Saranno presenti le colorate sequenze verbali Natale Galli, le tele espressioniste e gestuali di KayOne, le opere di iperrealismo concettuale di Antonella Mazzoni, le divertenti strisce di Massimo Corsini e le colate materiche di Luca Armigero.
Per arrivare ai video-rebus di Piero Addis e alle ricostruzione documentarie e fotografiche di Cristina Sivieri Tagliabue.


5 Commenti a “TAG”

  1. brazil scrive:

    Davanti alle Tag sui muri delle nostre città resto perplesso. Arte undergound o solo vandalismo? Le Tag poi, che altro non sono che firme grafiche con le quali il ragazzotto frustrato lascia la personale traccia sugli angoli dei palazzi come un cane che piscia per marcare il terriorio, non mi hanno mai interessato. Le trovo un’involuzione del graffitismo anni 80 alla Haring che certo non si può dire fosse cacca attaccata sul muro. Ma anche lì qualche problema di invadenza sulla scena urbana si creava. C’è una certa destra forcaiola che vorrebbe impiccare gli sporcaccioni e una certa sinistra garantista che accetta i grafismi in nome dell’arte. IO dico la mia. Chi viene beccato a imbrattare cose altrui dovrebbe semplicemente pagarne i costi di ripulitura, qualunque essi siano. Se non avvesse soldi potrebbe contrarre un mutuo e lavorare per saldare il debito. Semplicemente. Il risultato sarebbe che chi prova l’impeto di disegnare su cose che non sono sue o ci rinuncia (lavorare per pagare multe costa fatica) o se proprio insiste lo fa sulla sua pelle perchè ne è davvero convinto. Al grido di: imbrattate le tele e non i muri avremmo più arte e meno monnezza.

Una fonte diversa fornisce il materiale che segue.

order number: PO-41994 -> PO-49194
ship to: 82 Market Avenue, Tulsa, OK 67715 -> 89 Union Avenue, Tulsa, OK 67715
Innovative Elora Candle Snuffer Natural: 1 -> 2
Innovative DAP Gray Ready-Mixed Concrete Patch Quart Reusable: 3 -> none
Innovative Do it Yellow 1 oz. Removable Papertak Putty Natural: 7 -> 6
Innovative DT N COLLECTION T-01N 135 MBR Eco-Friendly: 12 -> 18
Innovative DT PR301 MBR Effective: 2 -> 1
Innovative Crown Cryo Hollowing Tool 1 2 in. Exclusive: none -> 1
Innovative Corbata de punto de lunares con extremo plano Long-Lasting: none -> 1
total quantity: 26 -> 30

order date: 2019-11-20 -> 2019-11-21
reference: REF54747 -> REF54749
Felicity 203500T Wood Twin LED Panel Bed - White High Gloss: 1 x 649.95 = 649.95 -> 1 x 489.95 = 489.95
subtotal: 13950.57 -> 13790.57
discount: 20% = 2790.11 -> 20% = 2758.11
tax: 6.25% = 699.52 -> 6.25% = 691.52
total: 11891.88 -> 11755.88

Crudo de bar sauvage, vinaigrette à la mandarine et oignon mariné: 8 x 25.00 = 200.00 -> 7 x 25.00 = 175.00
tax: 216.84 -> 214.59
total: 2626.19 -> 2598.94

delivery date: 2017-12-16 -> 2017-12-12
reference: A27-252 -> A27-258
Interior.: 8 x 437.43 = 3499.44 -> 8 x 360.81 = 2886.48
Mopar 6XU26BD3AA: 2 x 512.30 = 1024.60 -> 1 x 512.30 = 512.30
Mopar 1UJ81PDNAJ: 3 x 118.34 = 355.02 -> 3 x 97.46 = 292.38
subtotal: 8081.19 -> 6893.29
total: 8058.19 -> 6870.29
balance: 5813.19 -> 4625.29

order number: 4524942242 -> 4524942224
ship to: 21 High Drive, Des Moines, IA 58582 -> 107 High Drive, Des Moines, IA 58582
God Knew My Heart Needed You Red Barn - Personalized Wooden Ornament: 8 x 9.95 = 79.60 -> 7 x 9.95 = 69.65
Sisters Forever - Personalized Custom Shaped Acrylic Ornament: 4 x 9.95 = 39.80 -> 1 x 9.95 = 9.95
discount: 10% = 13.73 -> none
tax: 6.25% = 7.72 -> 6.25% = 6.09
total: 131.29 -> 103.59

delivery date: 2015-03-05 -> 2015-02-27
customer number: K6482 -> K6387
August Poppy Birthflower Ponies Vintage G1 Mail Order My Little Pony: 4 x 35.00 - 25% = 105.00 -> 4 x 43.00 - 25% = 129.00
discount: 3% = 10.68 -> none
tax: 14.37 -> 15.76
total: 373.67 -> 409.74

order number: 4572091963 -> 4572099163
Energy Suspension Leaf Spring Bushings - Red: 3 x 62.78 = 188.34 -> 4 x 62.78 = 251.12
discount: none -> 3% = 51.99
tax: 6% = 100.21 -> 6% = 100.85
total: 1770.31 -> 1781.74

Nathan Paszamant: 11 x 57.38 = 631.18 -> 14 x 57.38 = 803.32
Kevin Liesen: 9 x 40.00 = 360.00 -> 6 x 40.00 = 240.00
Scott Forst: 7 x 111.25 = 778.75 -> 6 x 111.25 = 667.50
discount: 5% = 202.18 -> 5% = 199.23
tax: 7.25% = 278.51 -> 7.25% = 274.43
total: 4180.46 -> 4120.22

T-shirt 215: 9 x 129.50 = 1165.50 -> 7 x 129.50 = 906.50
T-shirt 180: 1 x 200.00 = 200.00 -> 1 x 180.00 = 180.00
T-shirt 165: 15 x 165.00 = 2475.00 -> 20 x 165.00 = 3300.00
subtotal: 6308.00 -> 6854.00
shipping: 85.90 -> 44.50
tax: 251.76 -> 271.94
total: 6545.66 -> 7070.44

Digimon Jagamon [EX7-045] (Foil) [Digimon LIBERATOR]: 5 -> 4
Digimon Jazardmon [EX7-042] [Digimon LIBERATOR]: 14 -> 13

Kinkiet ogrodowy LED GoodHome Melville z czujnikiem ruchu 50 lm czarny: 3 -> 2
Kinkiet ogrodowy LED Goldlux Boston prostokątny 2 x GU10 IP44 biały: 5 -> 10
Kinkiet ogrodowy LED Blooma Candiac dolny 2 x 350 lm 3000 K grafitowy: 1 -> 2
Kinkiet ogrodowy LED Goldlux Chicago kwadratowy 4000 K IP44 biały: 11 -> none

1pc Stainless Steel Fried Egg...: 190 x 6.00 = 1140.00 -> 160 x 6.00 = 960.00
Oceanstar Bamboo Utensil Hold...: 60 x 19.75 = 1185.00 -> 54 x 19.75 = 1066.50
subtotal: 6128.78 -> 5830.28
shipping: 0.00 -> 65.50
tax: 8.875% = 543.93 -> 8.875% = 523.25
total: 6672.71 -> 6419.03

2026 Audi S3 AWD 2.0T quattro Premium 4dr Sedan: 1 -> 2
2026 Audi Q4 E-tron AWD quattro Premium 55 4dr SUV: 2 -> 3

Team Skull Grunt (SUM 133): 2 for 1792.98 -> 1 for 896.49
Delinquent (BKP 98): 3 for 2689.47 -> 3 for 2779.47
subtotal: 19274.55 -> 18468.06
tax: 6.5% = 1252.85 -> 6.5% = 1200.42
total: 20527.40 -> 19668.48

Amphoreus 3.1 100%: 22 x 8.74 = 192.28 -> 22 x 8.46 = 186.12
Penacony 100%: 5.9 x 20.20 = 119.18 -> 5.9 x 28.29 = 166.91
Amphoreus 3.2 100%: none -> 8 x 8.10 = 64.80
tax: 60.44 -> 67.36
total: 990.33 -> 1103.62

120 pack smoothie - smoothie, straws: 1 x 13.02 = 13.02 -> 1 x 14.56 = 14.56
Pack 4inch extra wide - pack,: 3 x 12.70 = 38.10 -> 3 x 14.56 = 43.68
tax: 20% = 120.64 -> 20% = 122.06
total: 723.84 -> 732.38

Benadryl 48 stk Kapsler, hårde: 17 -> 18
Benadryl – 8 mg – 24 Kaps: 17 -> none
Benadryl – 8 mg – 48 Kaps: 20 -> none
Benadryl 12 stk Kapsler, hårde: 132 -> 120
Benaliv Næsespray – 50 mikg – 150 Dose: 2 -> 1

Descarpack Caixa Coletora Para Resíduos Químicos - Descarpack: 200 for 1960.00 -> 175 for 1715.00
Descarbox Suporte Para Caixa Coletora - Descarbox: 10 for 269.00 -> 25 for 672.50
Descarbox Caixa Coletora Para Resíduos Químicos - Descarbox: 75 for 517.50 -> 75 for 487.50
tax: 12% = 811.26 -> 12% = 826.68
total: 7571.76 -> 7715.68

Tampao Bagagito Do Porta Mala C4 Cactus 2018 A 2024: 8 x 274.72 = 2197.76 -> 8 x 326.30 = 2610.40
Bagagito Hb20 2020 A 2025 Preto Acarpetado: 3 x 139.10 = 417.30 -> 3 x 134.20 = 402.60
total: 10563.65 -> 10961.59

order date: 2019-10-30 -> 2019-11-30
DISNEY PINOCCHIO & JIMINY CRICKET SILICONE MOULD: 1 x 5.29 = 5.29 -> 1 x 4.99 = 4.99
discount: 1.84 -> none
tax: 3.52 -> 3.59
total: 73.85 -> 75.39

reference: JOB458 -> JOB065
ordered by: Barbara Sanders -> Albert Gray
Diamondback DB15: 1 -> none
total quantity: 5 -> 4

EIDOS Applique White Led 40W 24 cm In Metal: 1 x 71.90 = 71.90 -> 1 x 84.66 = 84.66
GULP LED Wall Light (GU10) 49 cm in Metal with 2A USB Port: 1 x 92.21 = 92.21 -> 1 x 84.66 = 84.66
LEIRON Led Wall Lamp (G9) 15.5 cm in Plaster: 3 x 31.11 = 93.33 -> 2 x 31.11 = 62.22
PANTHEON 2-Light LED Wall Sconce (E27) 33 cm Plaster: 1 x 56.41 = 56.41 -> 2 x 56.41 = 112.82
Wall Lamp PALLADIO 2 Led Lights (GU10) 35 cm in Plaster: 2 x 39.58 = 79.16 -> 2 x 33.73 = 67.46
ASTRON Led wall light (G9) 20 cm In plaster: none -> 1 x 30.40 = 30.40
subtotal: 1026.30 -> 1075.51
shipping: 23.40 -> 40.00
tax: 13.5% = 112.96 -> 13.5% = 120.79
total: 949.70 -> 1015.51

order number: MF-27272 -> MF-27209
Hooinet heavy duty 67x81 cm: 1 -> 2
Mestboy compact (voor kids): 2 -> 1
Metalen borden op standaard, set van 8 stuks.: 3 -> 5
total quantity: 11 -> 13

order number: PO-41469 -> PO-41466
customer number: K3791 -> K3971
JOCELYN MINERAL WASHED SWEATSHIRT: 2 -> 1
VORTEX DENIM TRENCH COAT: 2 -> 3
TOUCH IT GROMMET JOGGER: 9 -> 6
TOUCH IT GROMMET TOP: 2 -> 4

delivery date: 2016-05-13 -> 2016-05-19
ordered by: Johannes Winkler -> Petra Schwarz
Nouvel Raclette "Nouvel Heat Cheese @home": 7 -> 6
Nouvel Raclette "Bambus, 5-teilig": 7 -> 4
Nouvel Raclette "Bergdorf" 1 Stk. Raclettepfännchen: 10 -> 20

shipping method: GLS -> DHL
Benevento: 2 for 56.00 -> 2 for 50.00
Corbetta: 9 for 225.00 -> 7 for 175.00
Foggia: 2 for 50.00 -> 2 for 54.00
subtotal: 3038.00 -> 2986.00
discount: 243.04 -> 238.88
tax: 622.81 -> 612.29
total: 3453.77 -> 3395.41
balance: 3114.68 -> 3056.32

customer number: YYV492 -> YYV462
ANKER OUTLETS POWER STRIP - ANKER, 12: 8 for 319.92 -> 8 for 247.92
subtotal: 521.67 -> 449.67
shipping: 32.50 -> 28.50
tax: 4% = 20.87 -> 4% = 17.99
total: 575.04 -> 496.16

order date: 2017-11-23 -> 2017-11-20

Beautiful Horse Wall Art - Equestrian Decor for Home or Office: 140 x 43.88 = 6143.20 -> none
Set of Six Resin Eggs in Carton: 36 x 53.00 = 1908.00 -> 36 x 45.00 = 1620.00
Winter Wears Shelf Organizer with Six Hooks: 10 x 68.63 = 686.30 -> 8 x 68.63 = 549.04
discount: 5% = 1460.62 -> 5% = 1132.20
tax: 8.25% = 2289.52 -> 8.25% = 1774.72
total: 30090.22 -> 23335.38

  2. il massaggiatore scrive:

    ciao, qualcuno sa se è mai uscito un libro che parla delle tags a milano, di una scrittrice di cui non so il nome e che racconta la storia di una ragazza/di un gruppo di writers o b-boys a partire dalla tag “joy”?
    è tutto quello che so ma è importante grazie
    charlie

  3. Faro scrive:

    brazil… se vuoi restare intrappolato nel grigio di una città allora ti conviene rinchiuderti in una gabbia… hai riempito circa dieci cm di pagina web con frasi fatte e pensieri che formulavano alcuni miei compagni di classe in 3za elem… le tag cm tt le arti di strada non devi limitarti a guardarle… le devi osservare e devi provare a capire cosa c’è dietro… come si è arrivati fino a lì… certo… se non ti interessa il perchè delle cose rinnovo il mio invito… rinchiuditi nella stessa gabbia di prima…

  4. FAT FELLA scrive:

    LA TAG è ARTE DI STRADA E KI NN E DI STRDA NN NE PUO SAPERE UN KAZZO!!!!!!!!

  5. brazil scrive:

    cari faro e fat sono curioso di capire l’arte degli scarabocchi firmati sui muri della città. Fino a quando non me lo fate capire rivendico la mia capacità di distinguere un murales, che probabilmente criticavano al tempo della tua terza elementare, da uno scarabocchio di chi vuole marchiare con la sua firma un pezzo di città. La città è mia, tua e dell’anonimo firmatario. A me personalmente non me ne frega un beneamato della voglia di presenza del grafista anonimo. Posso capire il suo disagio e la sua voglia di esserci perchè è stata anche mia, ma come non giustifico l’incazzato che per esprimere il suo disagio spacca una vetrina così non accetto chi imbratta un pezzo della mia città con la sua pisciatina grafica. Io, cari amici della strada, sono cresciuto sulla strada nella periferia del mondo. “La periferia” mentale prima che fisica, ce l’ho nel dna più di voi due messi insieme. Sono cresciuto incazzato col mondo ma ho accettato di vivere in questo mondo e quindi di trovare il mio modo per contrastare il sistema senza rompere le palle al mio vicino con il mio vittimismo. Sennò mi sarei suicidato, senza pesare sul mio prossimo. Se questo lo considerate fascismo fate pure. Per me fascista è quello che si arroga il diritto di imporre con violenza il suo modo agli altri, qualunque sia la sua giustificazione. E imbrattare la città che è pure la mia, se permettete, lo trovo profondamente fascista. Sempre pronto a ricredermi, il vostro antonio pizzola.